My mother had a knack for making things last. She knew how turn a roast from Sunday into soup on Monday. A single mom raising two daughters, she became some sort of inventor when it came to ground beef; cube steak into chili which she then morphed into something else we called goulash. Goulash must have been short hand for clean out your cupboard and throw everything in! She could also work miracles with Thanksgiving turkey and she has this particular recipe for turkey salad that makes my mouth water to this day.
Several weeks ago I wanted to make that turkey salad but I could not, for the life of me, remember all of the ingredients. In the past, I would have just called mama, and she would have walked me through it, but it has been months now since she has passed from this earth into her heavenly home and our nightly phone calls have ceased.
_It was an unspoken tradition for my mama and me, every afternoon as I would drive home from work I would call her. We would talk about our day and most importantly what we intended to prepare for dinner that evening. I’d ask her crazy questions like, “can I substitute olive oil for butter?” and she’d remind me of where I came from and the truth that all Southern women uphold, more butter is always better! My very own Betty Crocker handbook, she served as my resource so that I’d know what to use instead of the ingredient that I had inevitably forgotten at the grocery store. We’d swap recipe ideas and I’d get off the line with far more kitchen wisdom than a woman at my age should have.

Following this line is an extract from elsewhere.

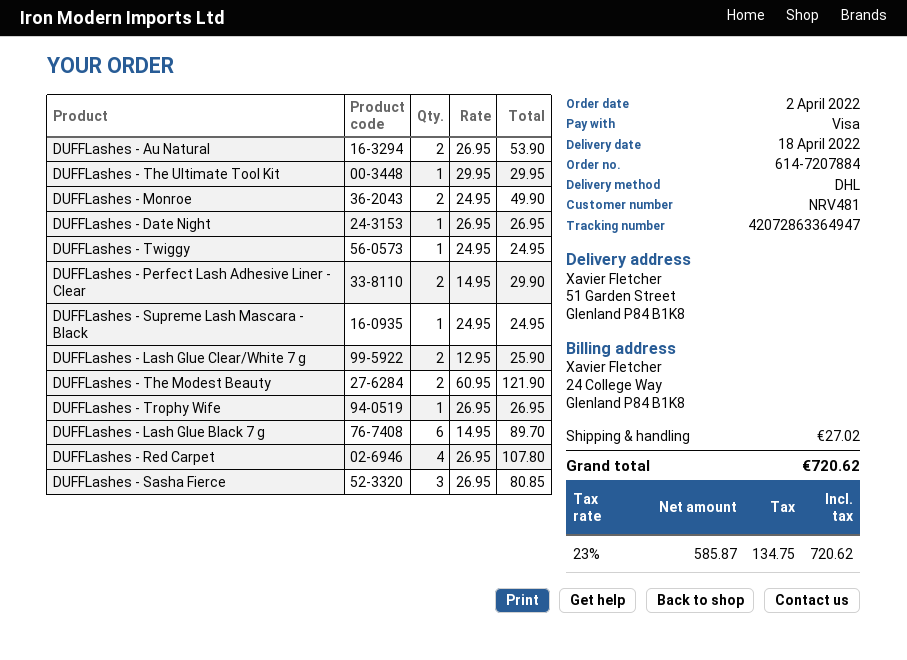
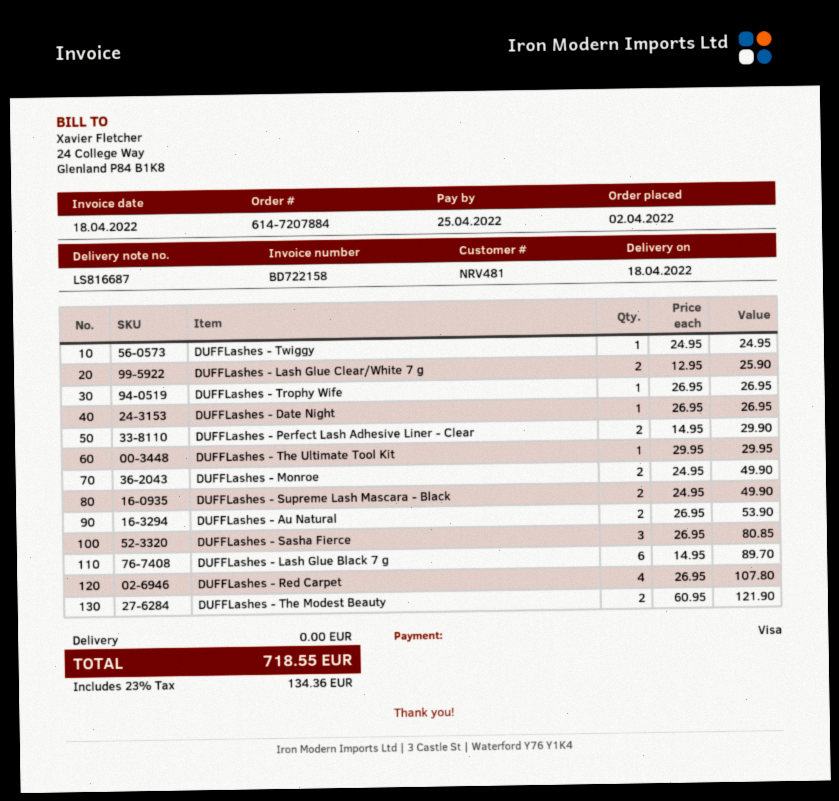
DUFFLashes - Supreme Lash Mascara - Black: 1 x 24.95 = 24.95 -> 2 x 24.95 = 49.90
shipping: 27.02 -> 0.00
tax: 23% = 134.75 -> 23% = 134.36
total: 720.62 -> 718.55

This particular day—the turkey salad day, I realized I couldn’t call her and without her I couldn’t make the recipe. The pain of that reality was devastating so I opted for a stop at a new local cookie boutique.
Thrilled to be helping support the local economy, I have been stopping at this cookie boutique often. These cookies are like yummy drugs that you can’t resist. The first time I stopped in, I discovered I didn’t have any cash with me and the owner said, “It’s okay, take them, enjoy them, I know you’ll be back”— which is exactly what crack dealers say to the users on all of the gritty television crime dramas.
Somehow the butter rich, gooey peanut butter cup cookies that are as big as my fist seem to help the pain a bit so I buy six or twelve if I’m wanting to also bless my husband. The cookies do seem to soothe the pain a bit, I feel pampered instead of raw and lacking the comfort of my mother’s voice—but afterwards, I feel like a failure because I have again tried to anesthetize my pain.
Fed up with this hopeless cycle, this last week I participated in a detox, to clean out my system which consisted of six days of workouts and seven days without sugar or carbs or coffee. I was puzzled at the beginning of the week when my trainer, who knew of my mother’s passing, asked me if I thought I had been ‘eating my feelings.’ As each day of my detox week came and went, I got crankier by the hour, muscles aching; nerves on end, agitated by every living thing, something unexpected began to happen.
As my body was broken down, my head and heart grew clearer. I started to realize that my trainer had been right, I had spent the last several months of my life trying to dodge the pain and my drug of choice has been food.
Don’t misunderstand me, I’m not saying a girl can’t have a cookie once in a while; she should! What I am saying is that I now realize I have been using cookies and a whole host of other foods to keep me from feeling the deep and profound sorrow of loss. I have been buying and devouring these ridiculously delicious drugs to try and cheat the pain of my loss. I have been spending far too much time at the cookie shop and not enough time at the local produce stand.
It’s okay, I forgive myself, and maybe you should too. I don’t know what your drug of choice is…maybe it’s shopping for shoes or overeating , under eating , alcohol, excessive exercise or over-functioning in general. The truth is, there are seasons when comfort is what we need more than any other thing and that’s okay. There is also a time when we must face the pain head on and believe we are strong enough to survive it, trusting God to give us what we need when we need it and leaning on those around us who love us and support us and are in their own way grieving too.